Ms. Timoshenko went on to become a deputy prime minister, in 1999, with special authority over energy matters. Her husband, still is a member of the board of UESU, was arrested on charges of embezzlement of state property. Ms. Timoshenko, too, was arrested, and – after much posing and posturing as a "political prisoner" – was freed.

It is entirely appropriate that the "gas princess," as Ms. Timoshenko is known, should become the La Passionaria of Ukraine's phony "velvet revolution." As she leaps atop the stage at the massive rallies taking place in the middle of Kiev, she speaks with Amazonian forcefulness and the authority of someone used to being obeyed, as The Australian reports:

"'Form a column and come with us to the presidency,' she shouted to a crowd on Wednesday. 'Once we arrive at the presidency, we won't leave until Yushchenko enters it as the new Ukrainian president and occupies his post.'"
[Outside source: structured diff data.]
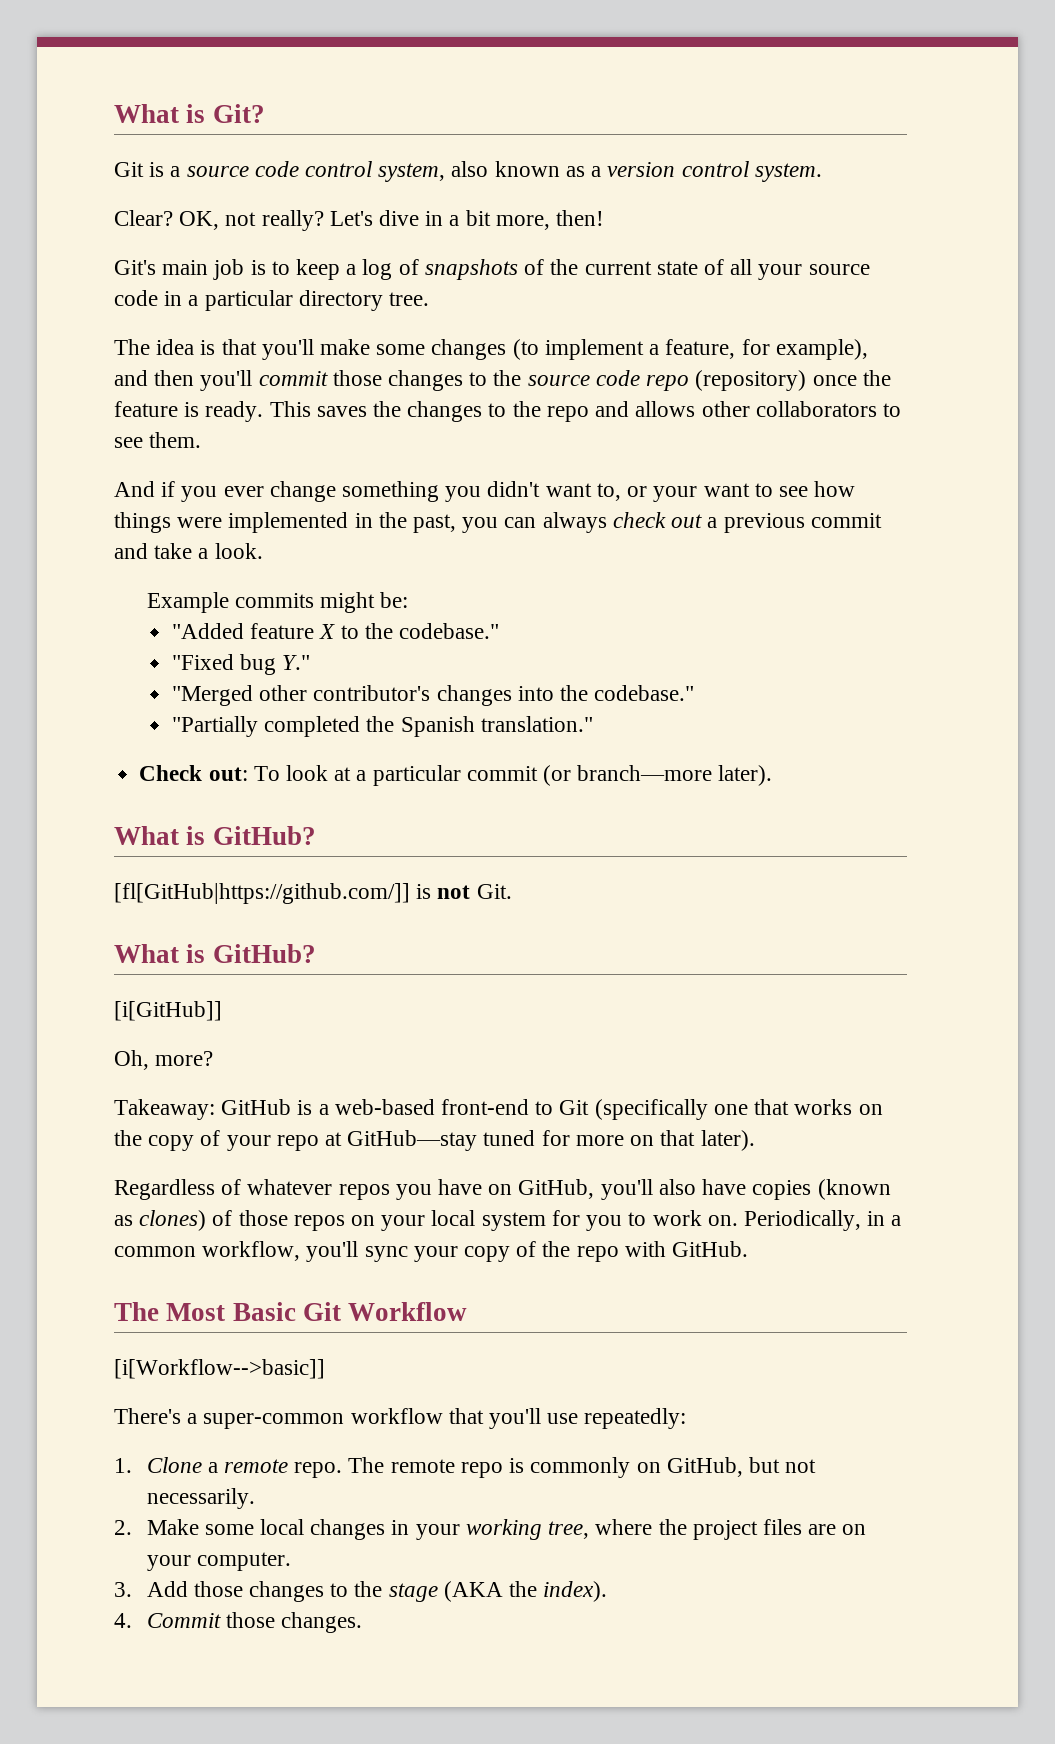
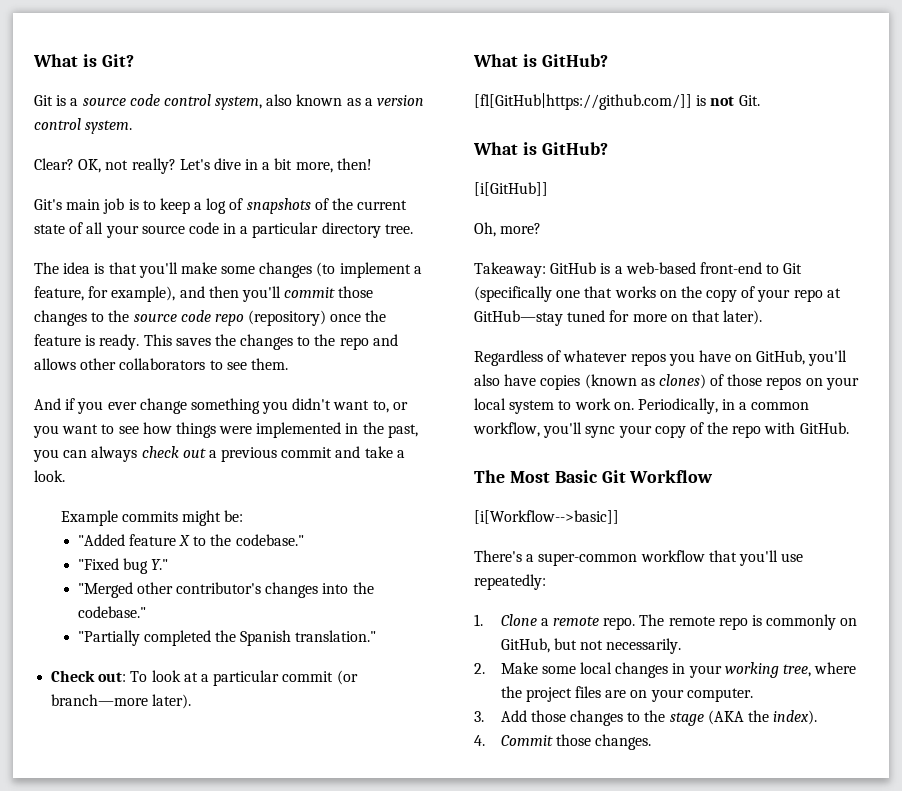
- And if you ever change something you didn't want to, or your want to see how things were implemented in the past, you can always check out a previous commit and take a look.
+ And if you ever change something you didn't want to, or you want to see how things were implemented in the past, you can always check out a previous commit and take a look.
- Regardless of whatever repos you have on GitHub, you'll also have copies (known as clones) of those repos on your local system for you to work on.
+ Regardless of whatever repos you have on GitHub, you'll also have copies (known as clones) of those repos on your local system to work on.

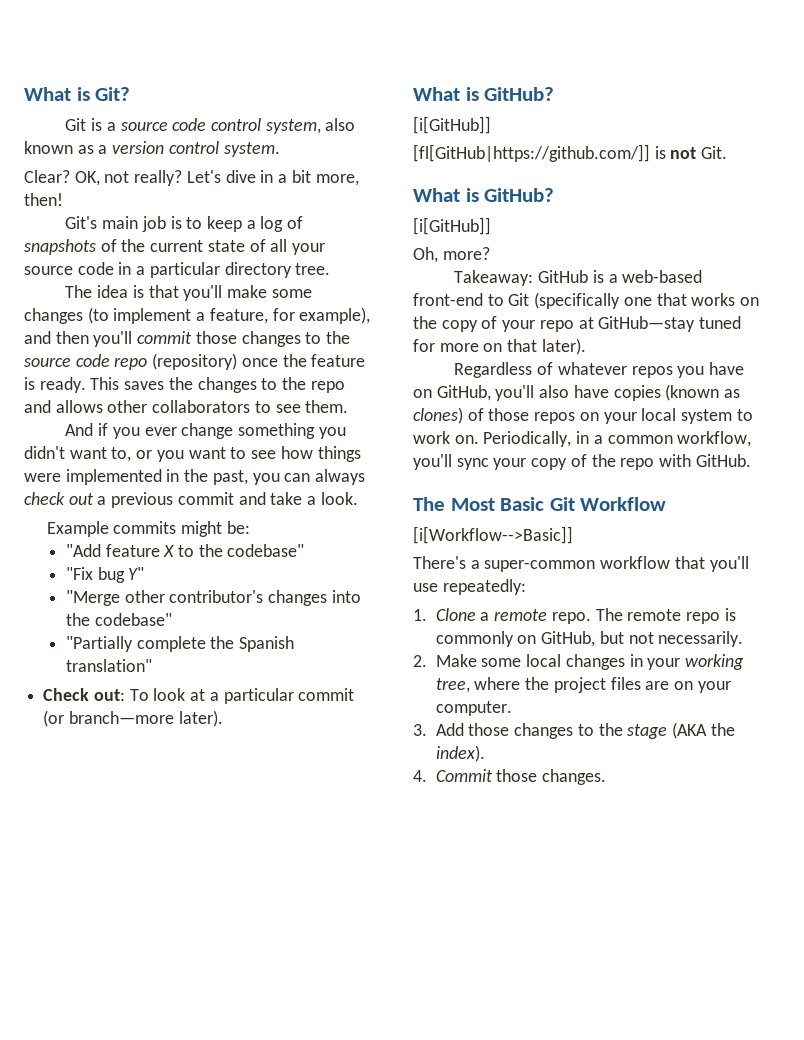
- "Added feature X to the codebase."
- "Fixed bug Y."
- "Merged other contributor's changes into the codebase."
+ "Add feature X to the codebase"
+ "Fix bug Y"
+ "Merge other contributor's changes into the codebase"
- "Partially completed the Spanish translation."
+ "Partially complete the Spanish translation"
  Check out: To look at a particular commit (or branch—more later).
  What is GitHub?
+ [i[GitHub]]
- [i[Workflow-->basic]]
+ [i[Workflow-->Basic]]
The Lazarenko-Timoshenko wing of the oligarchy is naturally grateful to Yushie – after all, he fronted for them in bilking the IMF. Now they are paying him back with their fulsome support. This isn't the struggle of valiant pro-Western "democrats" versus sinister pro-Russian neo-communists: Timoshenko's histrionics represent a falling out among thieves.

In any case, from the Gas Princess to the Boadicea of the "democracy" movement in Ukraine is a fanciful transformation, at best, but Western propagandists are counting on the American public's ignorance of the Ukrainian scene to pull off one of the biggest frauds since the selling of convicted embezzler Ahmed Chalabi as the Iraqi George Washington.